Hall brought the ancient process of weapons construction to life recently at Buckmasters. And he made it look easy. However, after talking to a few beginners, this is a hobby neither for the faint of heart nor the impatient.

Silky Smooth
Hall strongly recommends to abrade, or sand, the stone after a few strikes with the bopper tool. Frequent abrading yields small chips, which fly from the stone - the desired result.

A six-year, self-taught knapper, Hall explained that sanding, or abrading, the stone after a few swift knocks with a copper bopper tool is key to getting to a preform shape that will eventually turn into a deadly arrowhead, the weapon he has chosen for this demonstration.

"Abrade. Abrade. Abrade," Hall would say after the chips flew from the rock. "The best knappers in the world abrade a lot."

photoPhoto: Taking Shape
Hall inspects the preform after striking it with the bopper.

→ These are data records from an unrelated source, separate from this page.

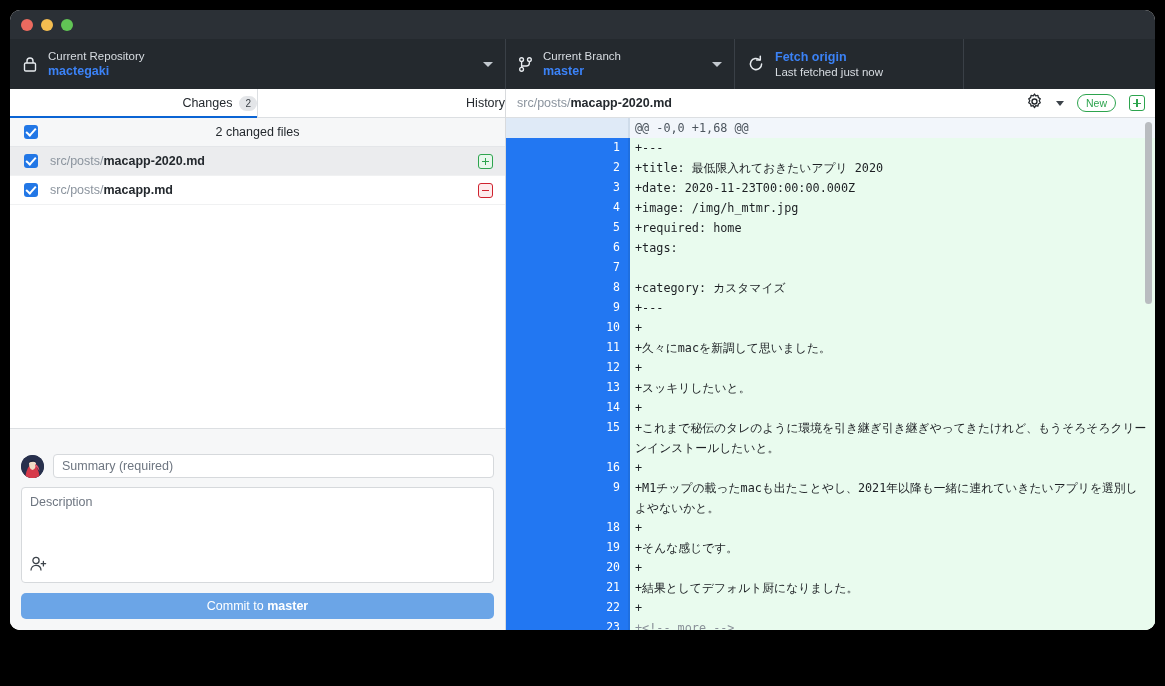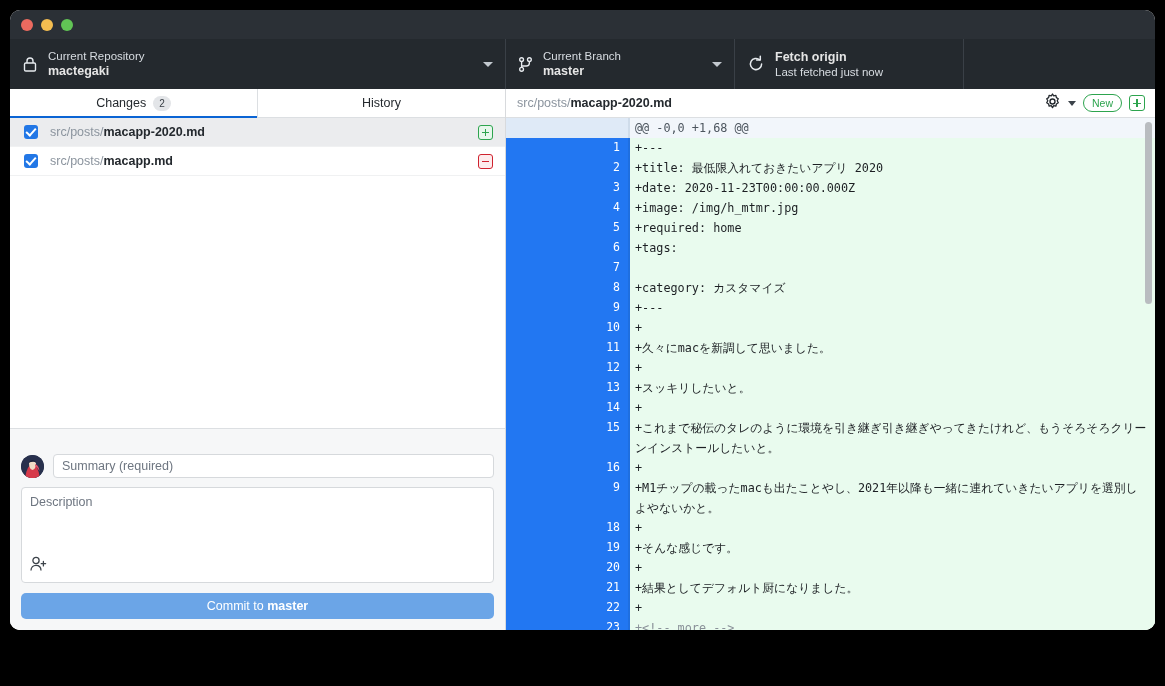--- a/index.html
+++ b/index.html
@@ -57,7 +57,7 @@
   .tb-rest   { flex: 1; border-right: none; }
   .tb-lines { display: flex; flex-direction: column; justify-content: center; line-height: 1.28; min-width: 0;}
   .tb-top { font-size: 11.5px; color: #d8dde2; white-space: nowrap; }
-  .tb-bot { font-size: 12.5px; font-weight: bold; color: #e5e5e5; white-space: nowrap; }
+  .tb-bot { font-size: 12.5px; font-weight: bold; color: #3b82f6; white-space: nowrap; }
   .tb-icon { flex: 0 0 auto; display: flex; align-items: center; }
   .tb-caret {
     margin-left: auto;

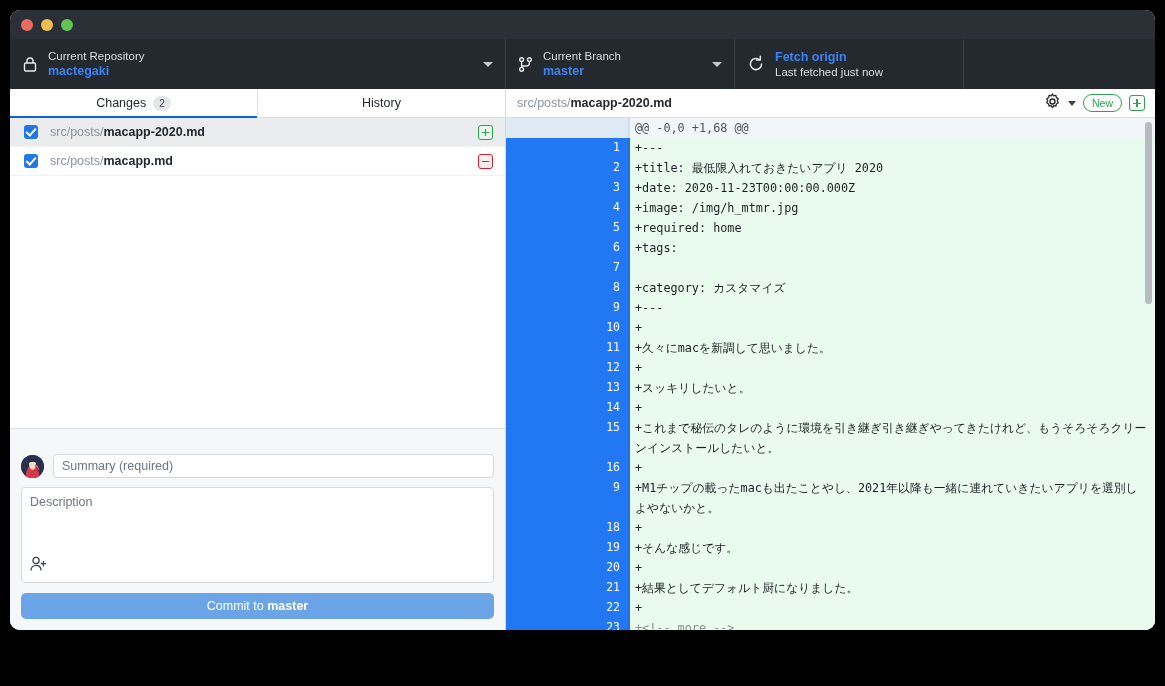--- a/index.html
+++ b/index.html
@@ -84,7 +84,7 @@
   .tabs { height: 29px; flex: 0 0 29px; display: flex; background: #fff; border-bottom: 1px solid #dcdfe2; }
   .tab {
     flex: 1;
-    display: flex; align-items: center; justify-content: center;
+    display: flex; align-items: center; justify-content: flex-end;
     gap: 7px;
     font-size: 12.5px;
     color: #24292e;

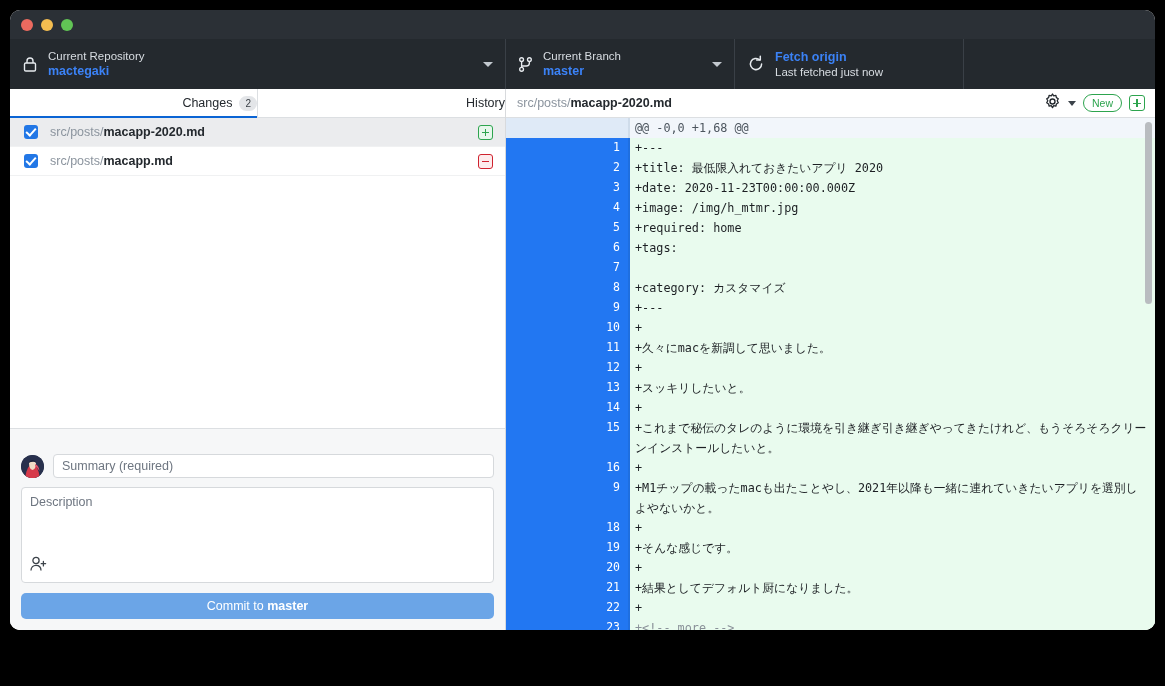--- a/index.html
+++ b/index.html
@@ -206,7 +206,7 @@
   }
   .diff-path .dir { color: #8b949e; }
   .diff-path .base { color: #24292e; font-weight: bold; }
-  .diff-head-actions { margin-left: auto; display: flex; align-items: center; gap: 7px; }
+  .diff-head-actions { margin-left: auto; display: flex; align-items: center; gap: 13px; }
   .caret-dark {
     width: 0; height: 0;
     border-left: 4.5px solid transparent;

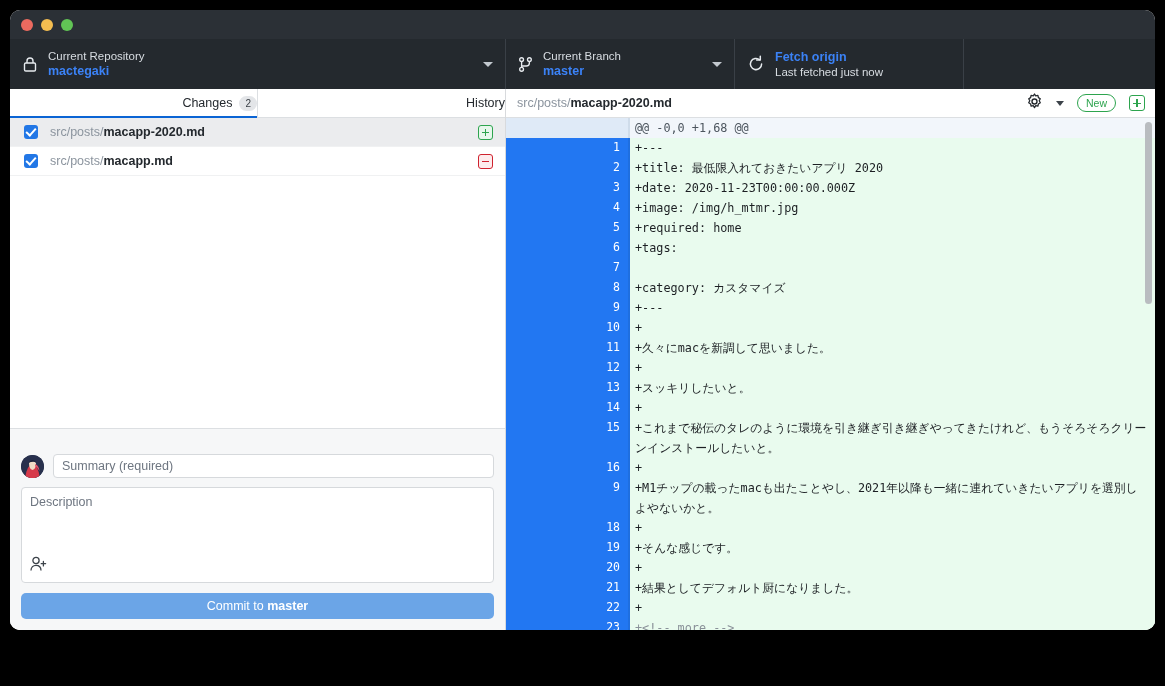--- a/index.html
+++ b/index.html
@@ -334,6 +334,10 @@
         </div>
       </div>
 
+      <div class="files-head">
+        <div class="cbox"></div>
+        <div class="hdr-label">2 changed files</div>
+      </div>
 
       <div class="file-list">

After using the bopper to work the rock down into an oval shape, Hall then reached for his pressure flaking tools. During this process, the sharp point of the tool chips away layers of the rock.

"Sometimes I have a picture in my mind of what I want when I get to this place," Hall commented.

As time passed and Hall finished his demonstration, he imparted one piece of important advice for anyone interested in knapping.

"Always wear a shirt that has a pocket and keep bandages in it," he said more seriously than expected. "Also, you've also got to have fun."

photoPhoto: Finished Pieces
Arrowheads and knives can be made out of an array of stones including obsidian, quartz and limestone. The bopper, bottom, is from an elk, and the pressure flaker, top right, is from a deer. Native Americans used these items to create their weapons.

According to Dane Martin, co-editor of the popular flintknapping magazine "CHIPS," this skill was virtually unknown until D.C. Waldorph's book "The Art of Flint Knapping" was published. Since the late 1970s, Martin has seen a steady increase of people who have picked up this craft.